Hi Rick,
I don't want to interfere with your plans, but just for your information, 80m
has been quite surprising to me.
I am running a standalone 80m beacons with 1W to a low above ground OCF Dipole.
I have received regular and reliable spots from all Australia and Tasmania,
starting 1h before my sunset.
That's not surprising since it is a north->south propagation.
The same stations like VK7DIK are also spotting NA stations.
However, two evenings NN6RF also spotted me several time around 11.30z but not
yesterday.
It is surprising because for me we don't have common darkness...

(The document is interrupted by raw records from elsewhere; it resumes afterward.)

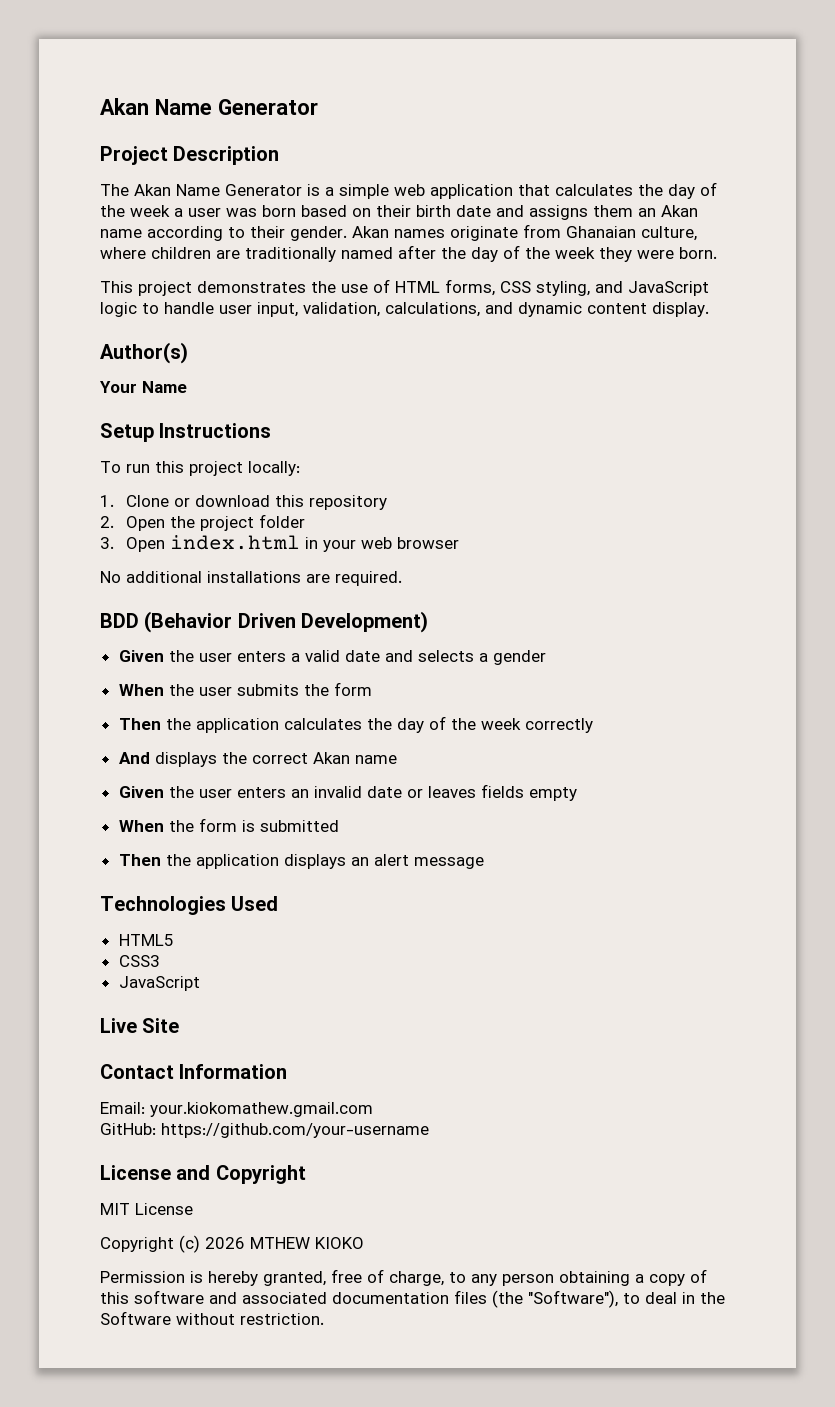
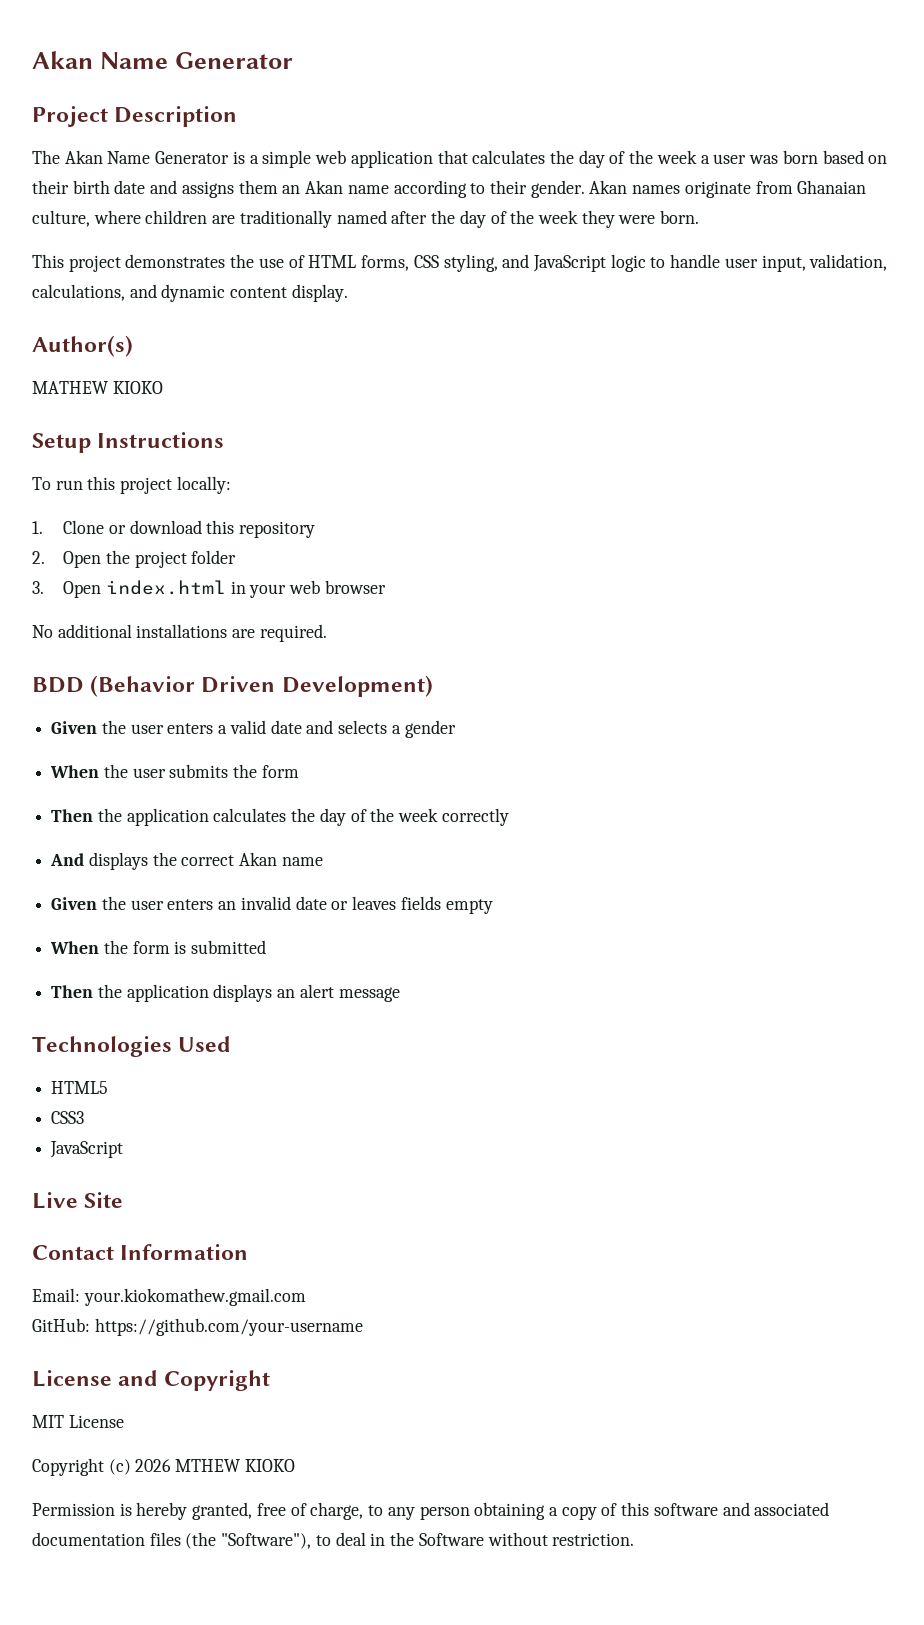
- Your Name
+ MATHEW KIOKO

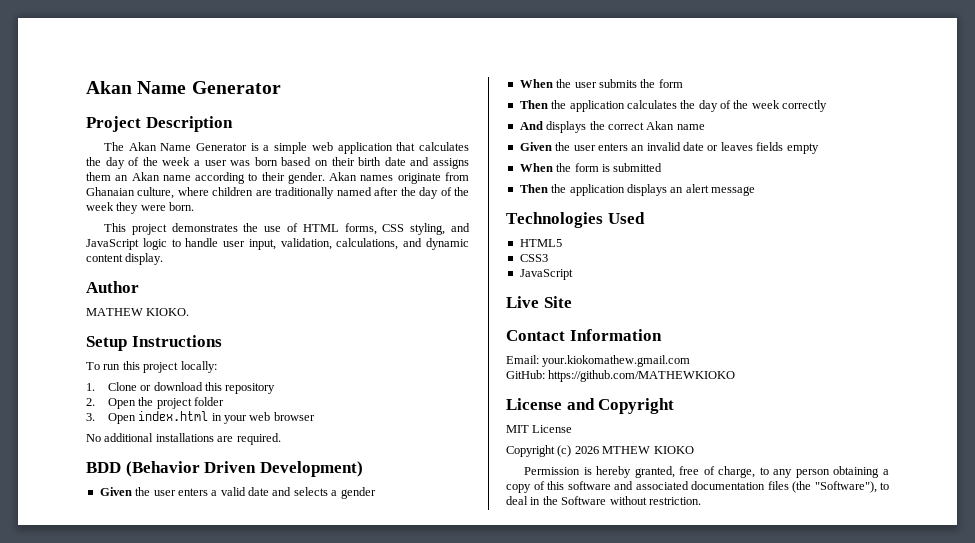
- Author(s)
+ Author
- MATHEW KIOKO
+ MATHEW KIOKO.
- GitHub: https://github.com/your-username
+ GitHub: https://github.com/MATHEWKIOKO

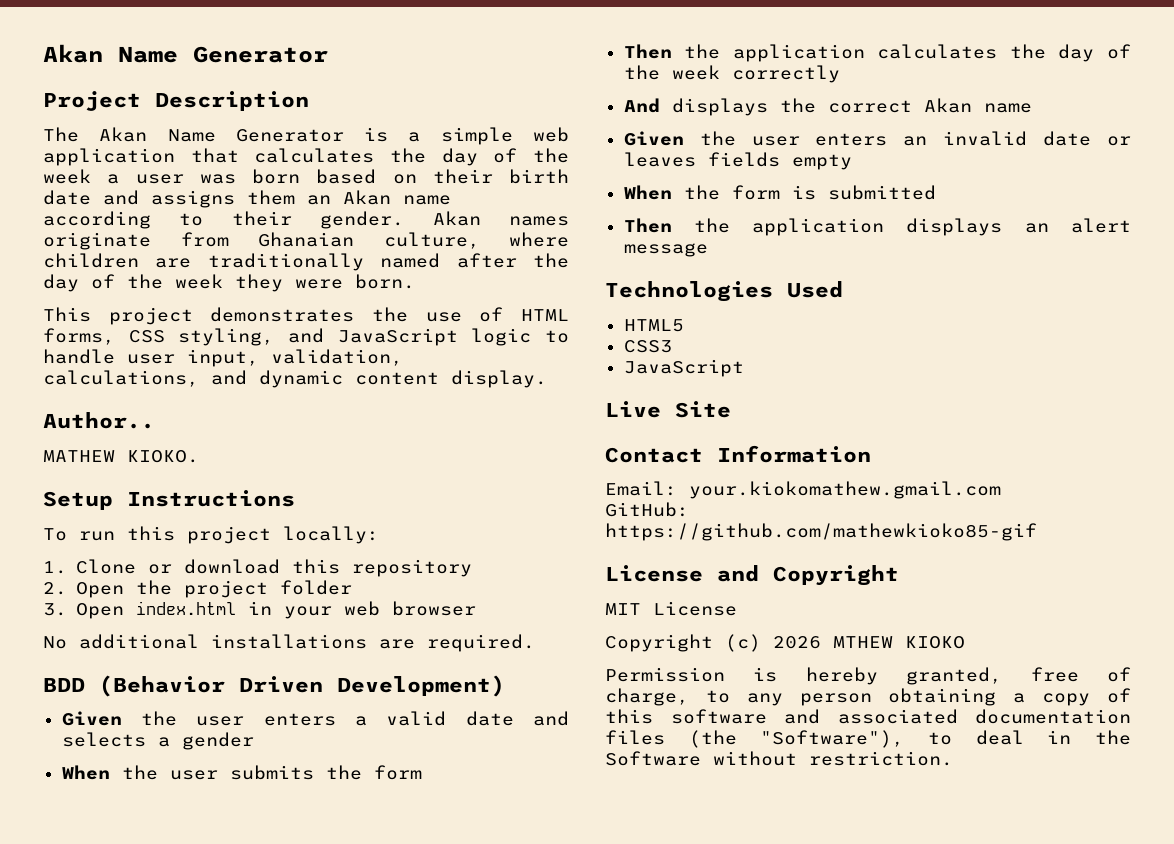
- Author
+ Author..
- GitHub: https://github.com/MATHEWKIOKO
+ GitHub: https://github.com/mathewkioko85-gif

No spots from EU stations or JAs even we have common darkness, but perhaps my
antenna is not good to JA and EU is a tougher path with people there using
smaller antennas.
All in all that does not mean you will be able to score plenty of QSOs to NA or
SEA.
I, for one, don't plan to go on 80m. I will perhaps do some 40m at sunset if
the other bands are empty.
WSPR is a great tool and running it for one day you can then dig the statistics
and learn the opening hours to one direction.
These are "best case" opening hours as in practice you will not have a CW QSO
with 100w while WSPR can decode 1W transmissions.
73,
Yan.
---
Yannick DEVOS - XV4Y
http://xv4y.radioclub.asia/
http://varc.radioclub.asia/
> New Zealand will be operating two sites for the upcoming IARU HF Contest:
>
> CW: ZL6HQ (op: Frank ZL2BR)
> SSB: ZL6HQ (op: Rick ZL2HAM)
> Exchange: NZART
>
> I will be active on 80 through 15 on SSB. If condx for the contest are
> similar to what they've been lately, 10 will be closed, and 80 will only be
> useful for a few local QSOs (ZL and maybe eastern VK if I'm lucky) -- so
> most activity will probably be on 20 and 40, with a little on 15 as condx
> allow. I tend to operate toward the lower end of the bands when I can.